Lines from a heart rate monitor on top of a red heart.

By Eric O’Brien

When I was born in November 1996, the doctors heard a murmur. They did some tests on me and, unfortunately, they had to tell my parents that I had a serious congenital heart condition called tetralogy of Fallot (which meant that I had four defects involving my heart). This was not something my parents were expecting to hear. This was very upsetting to them as I was their first child. Fortunately, the cardiologist and cardiovascular surgeons knew they could help me. If I had been born 10 years earlier, I probably would not have survived for very long. When I was 2 months old, Dr Jacques LeBlanc performed a Blalock-Taussig shunt operation to help improve my oxygenation levels so I could get bigger for the really big operation that was coming. When I was 10 months old, the doctors felt I was ready for my reconstructive open-heart surgery that would finally fix my heart.

Unfortunately, on one of my check-ups, my cardiologist Dr George Sandor realized that I had developed complications. A heart catheterization showed that I had developed a stenosis (narrowing) around my aorta and the patch used to repair my septal defect was leaking. The pressure in my heart was very high because of the narrowing. My heart had to pump very hard to get my blood through this narrowing. I was in danger of going into cardiac arrest. So, it was back to the operating room for me. This news was devastating for my parents. They had thought all that surgery stuff was behind me.

Dr LeBlanc said to my parents in his very succinct manner, “Don’t worry. You won’t lose him.” It just happened at this time that Children’s Hospital also wanted to do a vignette of a family dealing with a child requiring heart surgery and they filmed my parents and me the day before and on the day of my surgery. They showed this vignette on the Children’s Hospital Telethon. Dr LeBlanc was able to remove the stenosis and repair the leaking septal patch. Unfortunately, when they tried to get me off the bypass machine and get my heart started again, they discovered that I was in heart block. The electrical signals between the atria and ventricles had been cut. My ventricles were not pumping. This meant that they had to put me on a temporary pacemaker. They had hoped with time my ventricular function would return, but it did not. So, back to the operating room and a permanent pacemaker was put in my abdomen and leads attached to the outside of my heart. Now everything was working as it should be.

Every year, I would go in and have my check-ups and get my pacemaker interrogated (a computer talks to my pacemaker and asks how everything has been over the year). Most of the time, it is fine. Sometimes the generator needs a little tweaking with the settings. The battery doesn’t last forever and I had to have the generator replaced when I was 10 years old. This was just a day surgery and everything went as planned. This June, I had to have the generator replaced again. I thought it would just be another day surgery; but, as things would have it, when they got me into the operating room the leads that are attached from the generator to my heart failed. This meant another operation. So, out with the old generator and a new generator was put up in my chest with new leads going through a vein into my heart. The surgeons (Dr Campbell and Dr Gandhi) and cardiologist (Dr Sherwin) were very pleased with the new pacemaker. It is so wonderful that we have such technology, like pacemakers, that can keep my heart beating.
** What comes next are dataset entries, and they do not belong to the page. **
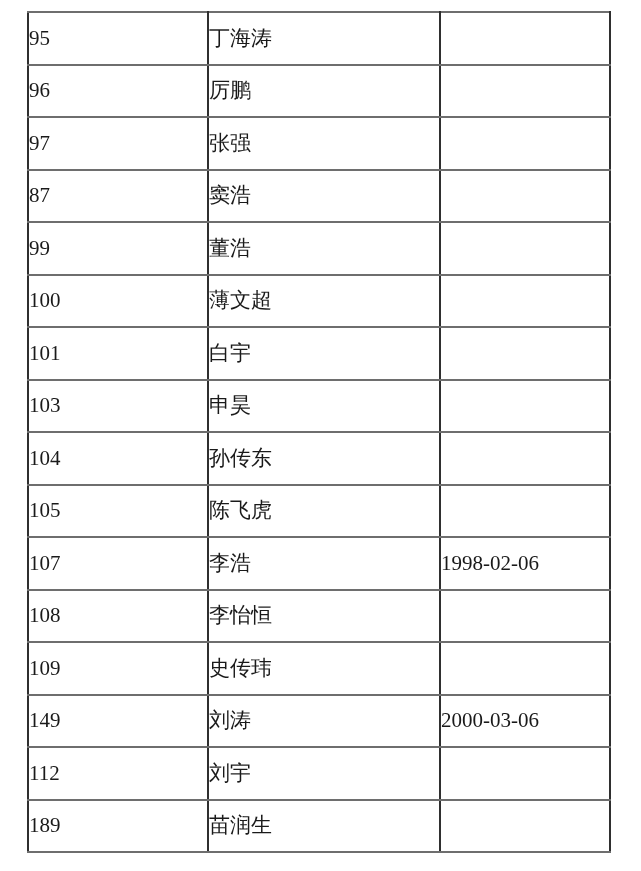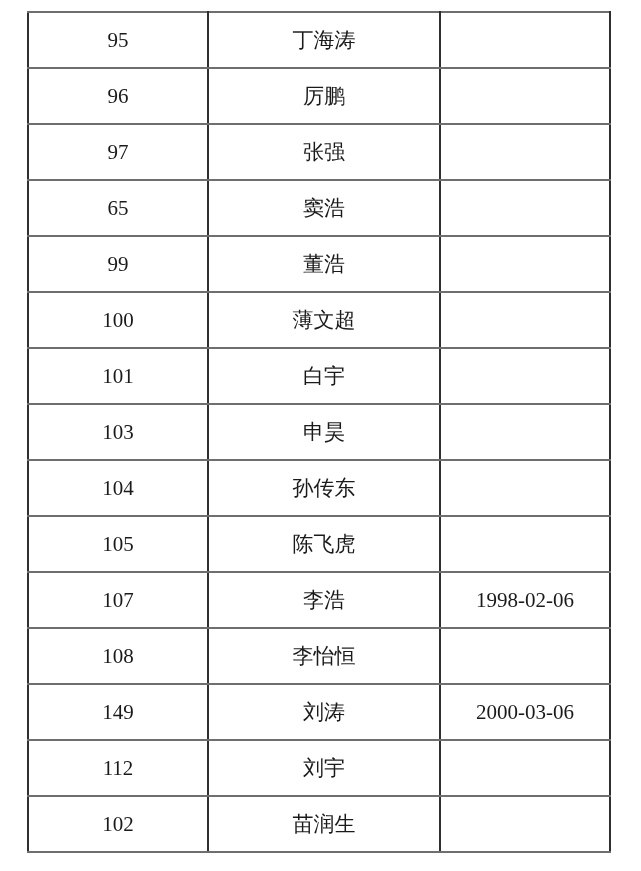--- a/index.html
+++ b/index.html
@@ -29,7 +29,6 @@
     border-bottom: 2px solid #6e6e6e;
     border-left: 2px solid #2f2f2f;
     border-right: 2px solid #2f2f2f;
-    text-align: center;
     vertical-align: middle;
     font-size: 21px;
     line-height: 1;

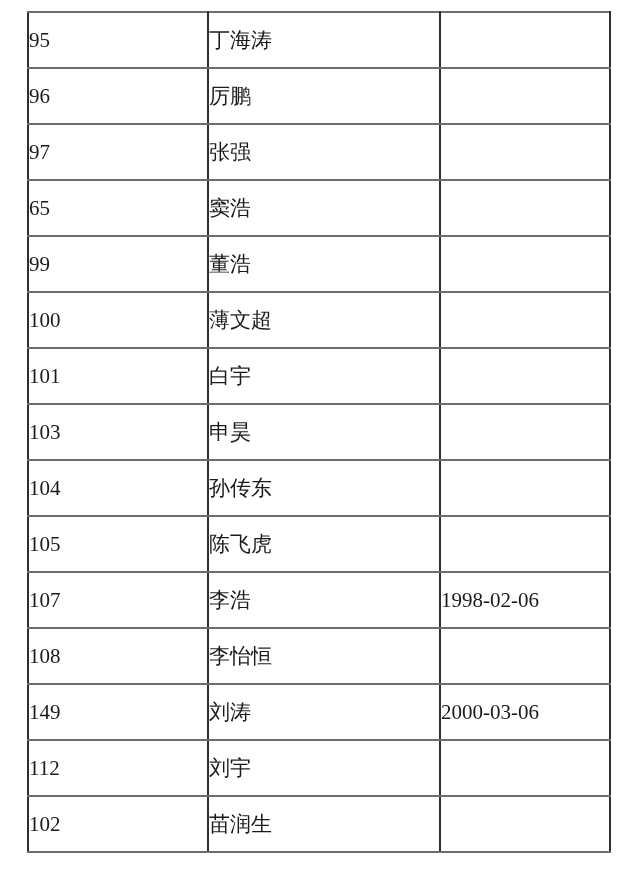--- a/index.html
+++ b/index.html
@@ -69,7 +69,7 @@
         <td></td>
       </tr>
       <tr>
-        <td>65</td>
+        <td>87</td>
         <td>窦浩</td>
         <td></td>
       </tr>

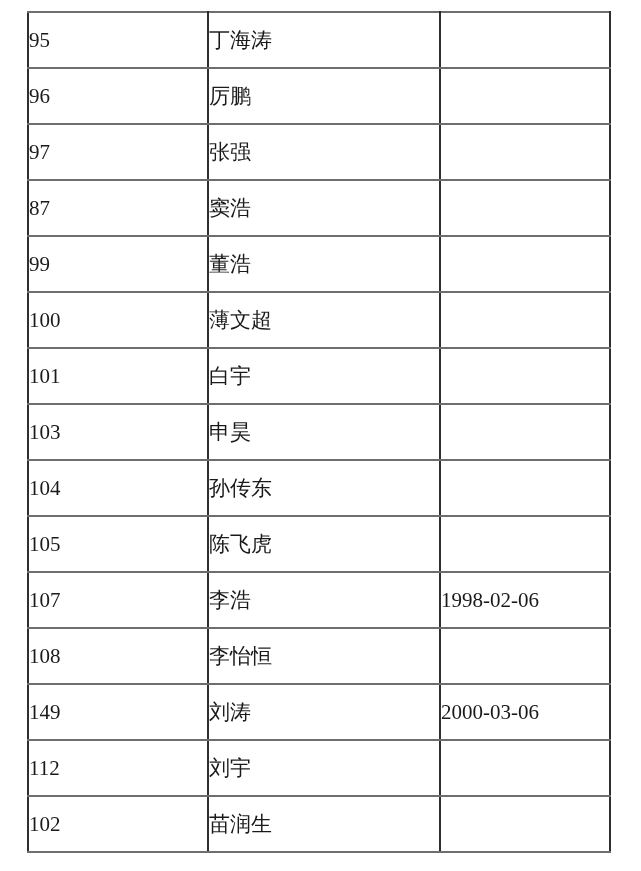--- a/index.html
+++ b/index.html
@@ -114,6 +114,11 @@
         <td></td>
       </tr>
       <tr>
+        <td>109</td>
+        <td>史传玮</td>
+        <td></td>
+      </tr>
+      <tr>
         <td>149</td>
         <td>刘涛</td>
         <td>2000-03-06</td>

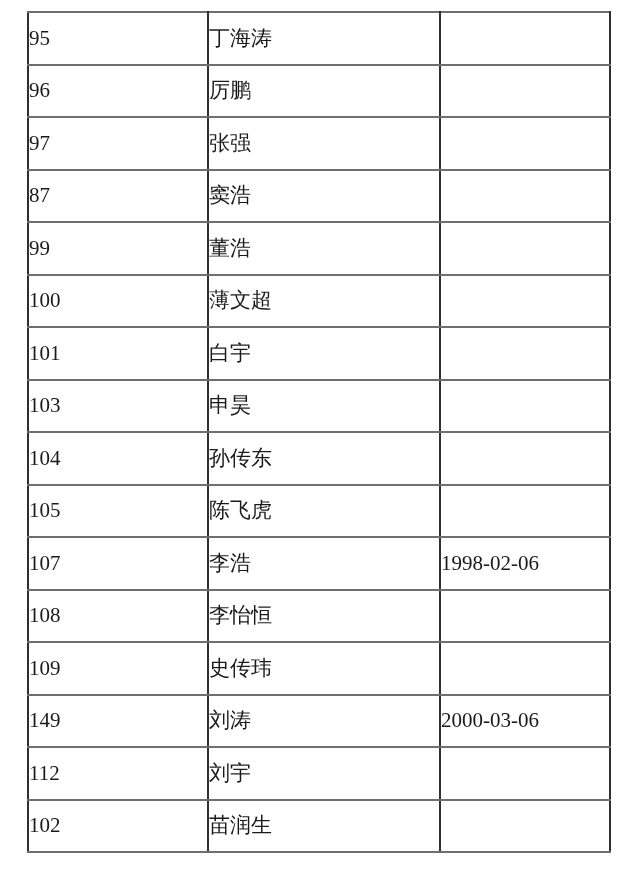--- a/index.html
+++ b/index.html
@@ -129,7 +129,7 @@
         <td></td>
       </tr>
       <tr>
-        <td>102</td>
+        <td>189</td>
         <td>苗润生</td>
         <td></td>
       </tr>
This year in June, my family and I got to go fishing at Critter Cove Lodge on Vancouver Island with other families who have a child with heart disease. This event has been put on for the last 12 years through the generosity of the Forbes family (Critter Cove’s owners) and so many other people. Everything is donated including the ferry ride to the island, bus, food, and accommodations. Even the fishermen donated their time, boats, and equipment to take us out fishing for 2 days. It was so much fun. Apparently, this was the best year for fishing they had ever had. All of the families caught lots of fish. I was lucky to catch two of the biggest fish—two 24-pound spring salmon.

I am grateful for all the help, support, and expertise of the staff at Children’s Hospital. I appreciate the Hearts of Gold support group that I attend with other cardiac youth. It is nice to meet other people who have heart issues and understand what you have been through. Thank you for all you have done for me and my family and continue to do. I cannot adequately express my appreciation for all that has been done for me.